Thinking Out Loud, Ash Wednesday Valentines




You’d imagine moral panic might have seized us here on the lip of Lent. As I write, Ash Wednesday is two days off – and so is Valentine’s Day. 

A cataclysmic choice seems to face us – ashes or hearts. What to do, what to do? Spend Wednesday in spiritual austerity as recommended by the church, or in celebration, with champagne, cake, balloons, marriage proposals, and dinners crafted by restaurants well aware that whoever picks up the check won’t be going over the arithmetic.

A wrestling match between the sacred and the secular – that’s the order of business for February 14, 2018, owing to the Gregorian Calendar. It last happened in 1945 (along with various other noteworthy events, like the ongoing collapse of the Third Reich). It’s set to happen again in 2024 and 2029. 

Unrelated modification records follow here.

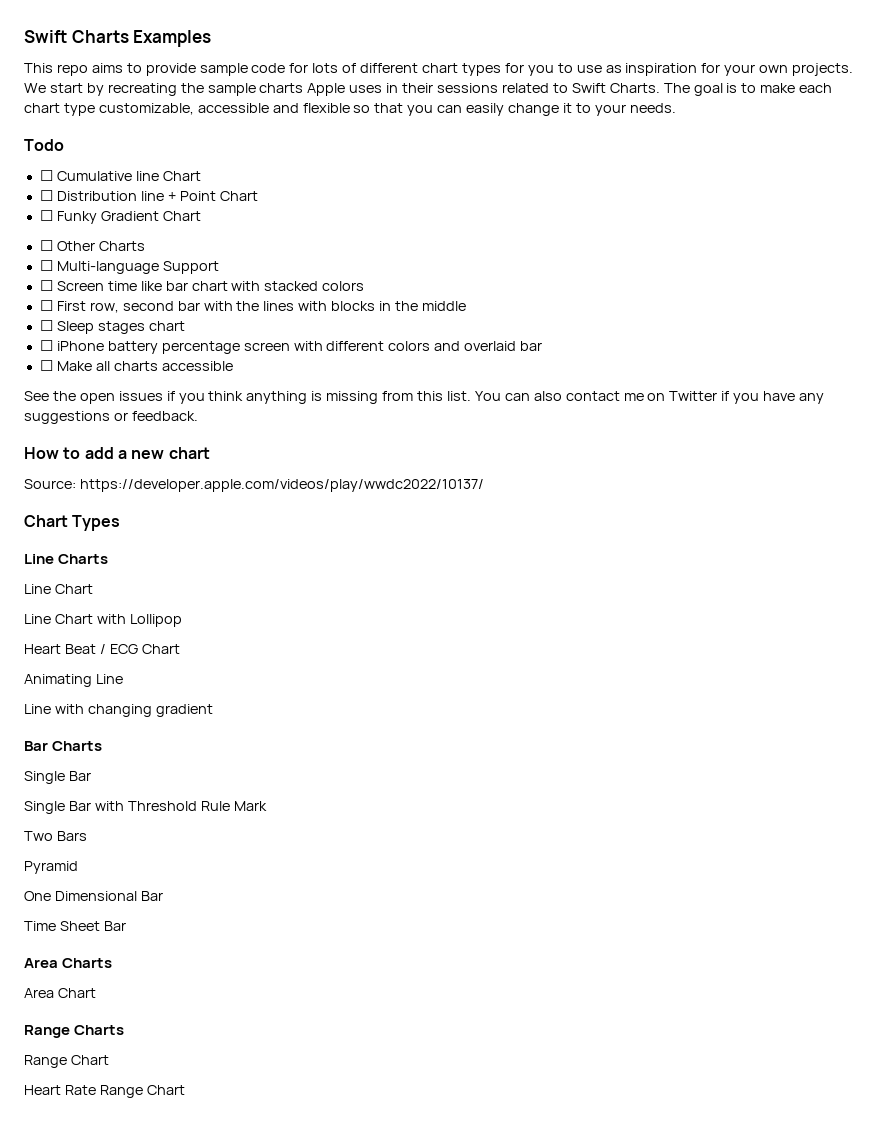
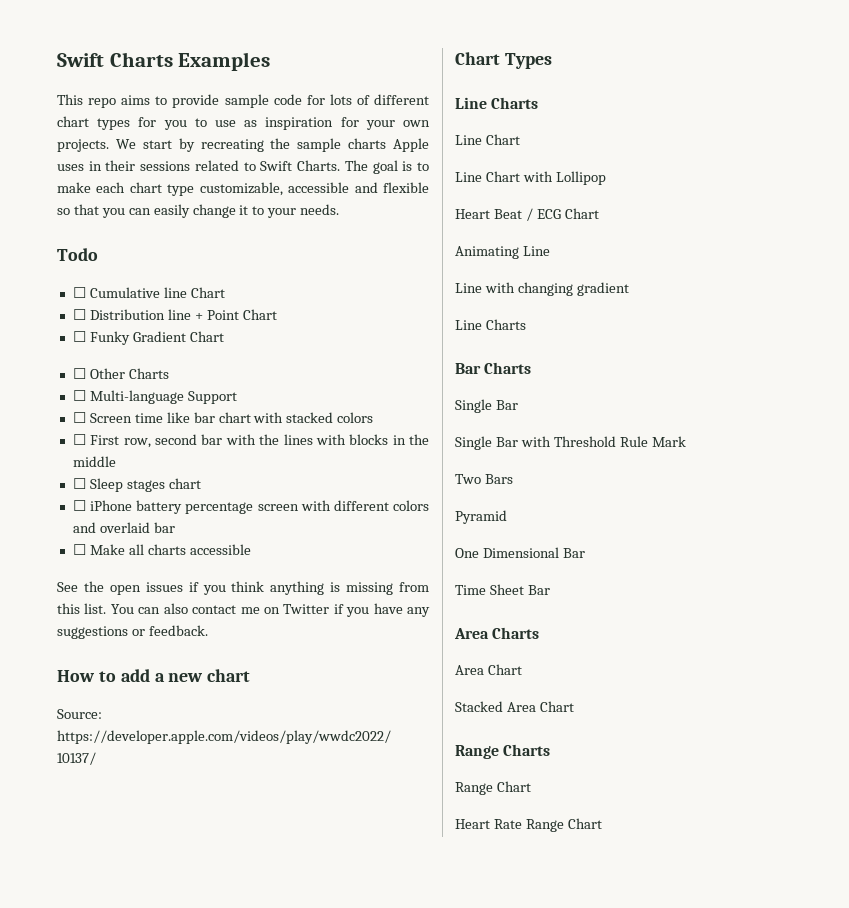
  Line with changing gradient
+ Line Charts
+ Stacked Area Chart

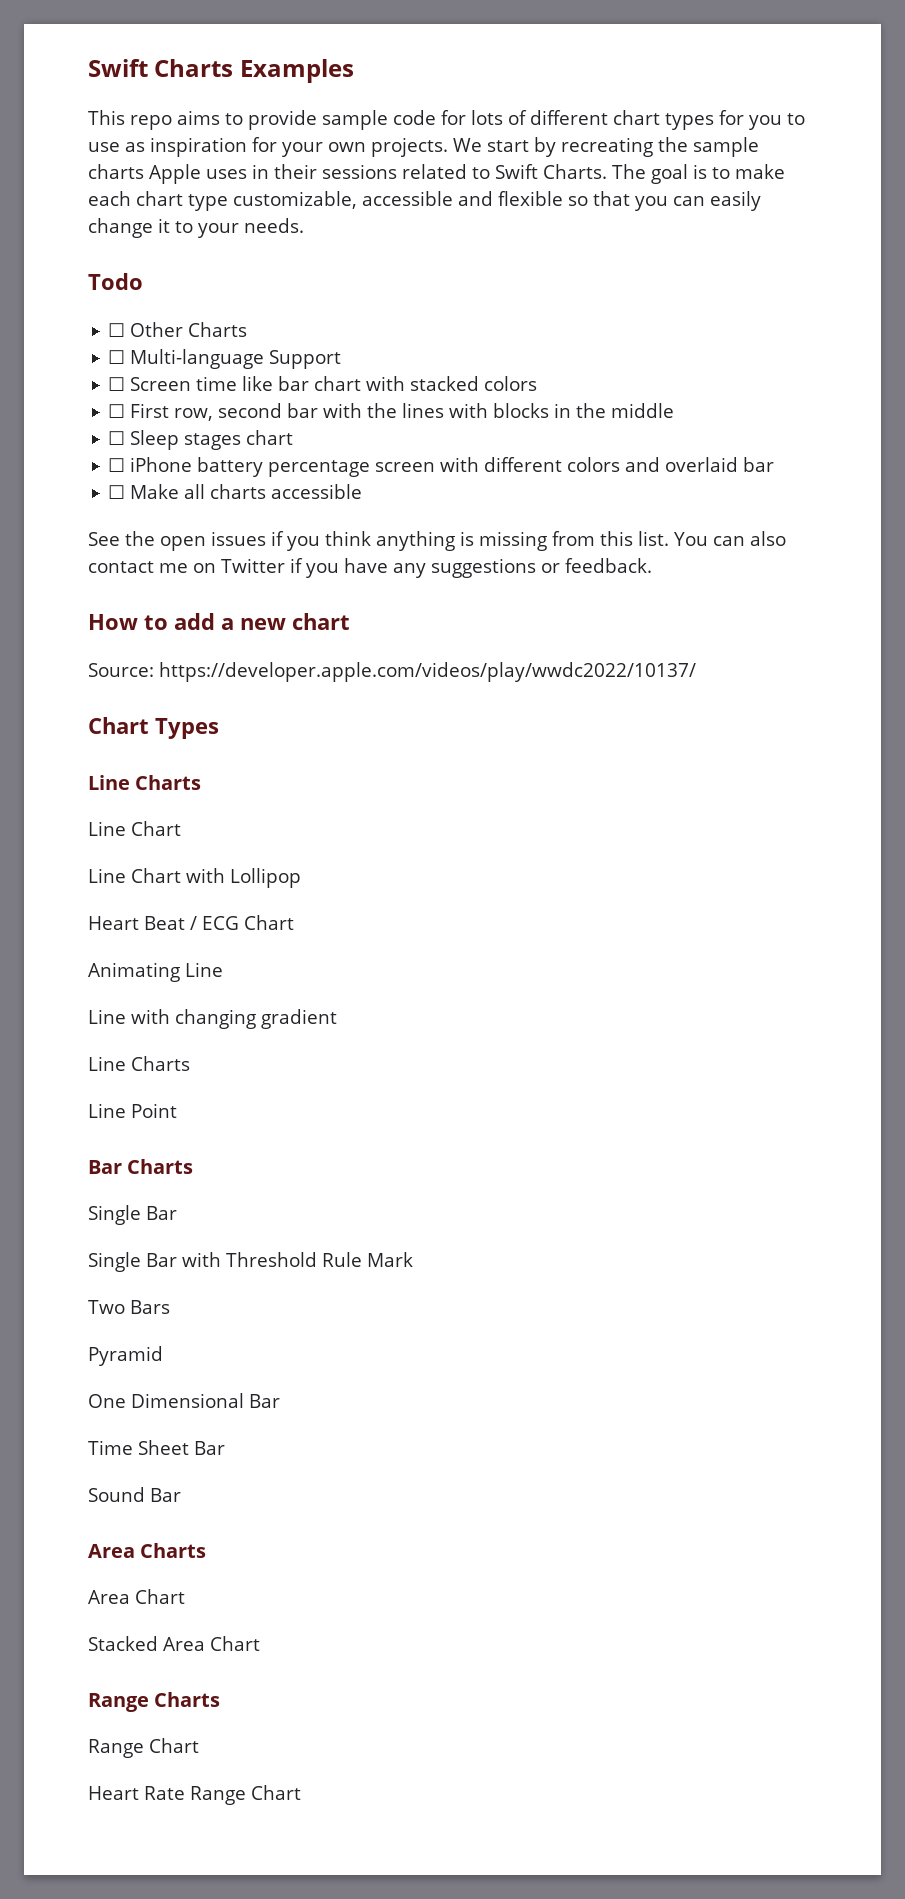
- ☐ Cumulative line Chart
- ☐ Distribution line + Point Chart
- ☐ Funky Gradient Chart
+ Line Point
+ Sound Bar

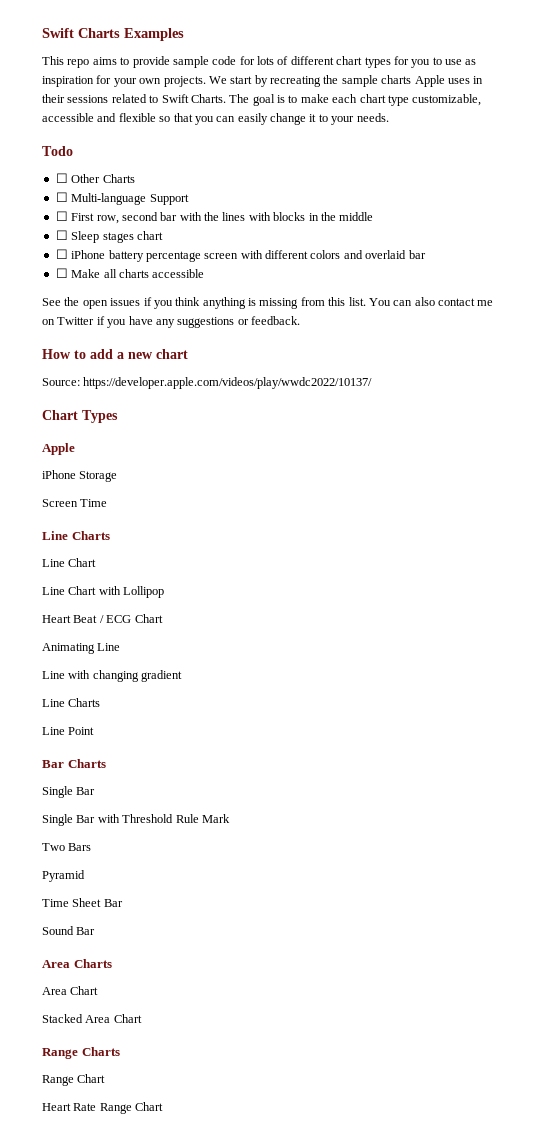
- ☐ Screen time like bar chart with stacked colors
  Chart Types
+ Apple
+ iPhone Storage
+ Screen Time
- One Dimensional Bar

By the time this present essay goes to print, we’ll know how the whole thing came out. I might as well share my intuition – based not merely on the usual flurry of ads for restaurants but, more to the point, on the state of religion in our times. Pssst; I don’t think, externally at least, it’s much of a contest. 

Anglicans, like Roman Catholics, will go to church, obtain their smears of ashes, and then, maybe, complete the indicated fast. The day as a whole, nevertheless, in the eyes of the world, will be Valentine’s Day. Restaurants on the 14th will teem with diners and champagne bubbles. A number of folk – how many I obviously don’t know at this point – will wait ‘til the 15th or 16th – later even – to lionize Cupid.

Maybe that’s not the point. We all understand the secular disposition of the times we live in. Of all times whatever, it might be said. Angels and imps are in constant conflict over the state of human souls. The church likes to – feels obliged to, actually – place certain theoretical boundaries around their members’ lives: Sunday being the foremost example. Yet we know, as we drive to church on Sunday morning, how many fellow citizens we see disporting themselves in athletic garb or hanging out at Starbucks.

A lot of Americans still go to church; a larger number see no use idling away a useful morning with tales of an age long ago when people in a distant land went around in bathrobes and venerated (or pretended to) an unseen deity. Now we got pro football! Wow! How come it took so long?

The sacred and the secular ever contend. With points – if you spend much time online – going mainly to the latter and its ongoing cycle of amusements. 

The problem – one problem, certainly – with Lent is the lack of amusement it provides. It’s distinctly unamusing to be told, “Turn back O man, forswear thy foolish ways...” (So unamusing, I assume, that the Episcopal Powers That Be dropped the whole business from the 1982 Hymnal.) “Party on, dudes!” Isn’t that what we’d all rather hear?

Whether or no, Ash Wednesday, and the long, seemingly endless, Lenten season restore perspective. You have to stop and think about it, but the wholeness of life comes into view during these days and weeks of deprivation.

Life, we continually rediscover, isn’t exactly a party. A party lightens existence without covering up the grimy, wearisome details. These require facing, like it or not. We face them on, at the very least, an annual occasion set aside by the church not to depress; rather, to educate and inform; rather, to strengthen and inspirit.

In an odd sense the occasional bracketing, on Feb. 14, of Deprivation Day and Indulgence Day has its uses. To know both occasions, assuming one goes to the trouble, is to understand better the swings of existence: from joy to sorrow, from gratification to the postponement, hence the sharpening, of particular delights; the kind a loving Lord would not withhold from His people.

Valentine’s Day, ah, Valentine’s! Of its origins Dr. Geddes MacGregor observes that the elusive “St.” Valentine has been identified – yes – with courtship (in a residual nod to pagan Rome) and also, in German-speaking countries, with the cure of epilepsy. Whoever he was, he seems “popularly serviceable in almost any capacity.” Including that of repentance and fasting? Accidents of the calendar, we may surely infer, are not always necessarily accidents.


William Murchison is an author and journalist, living in Dallas, Texas.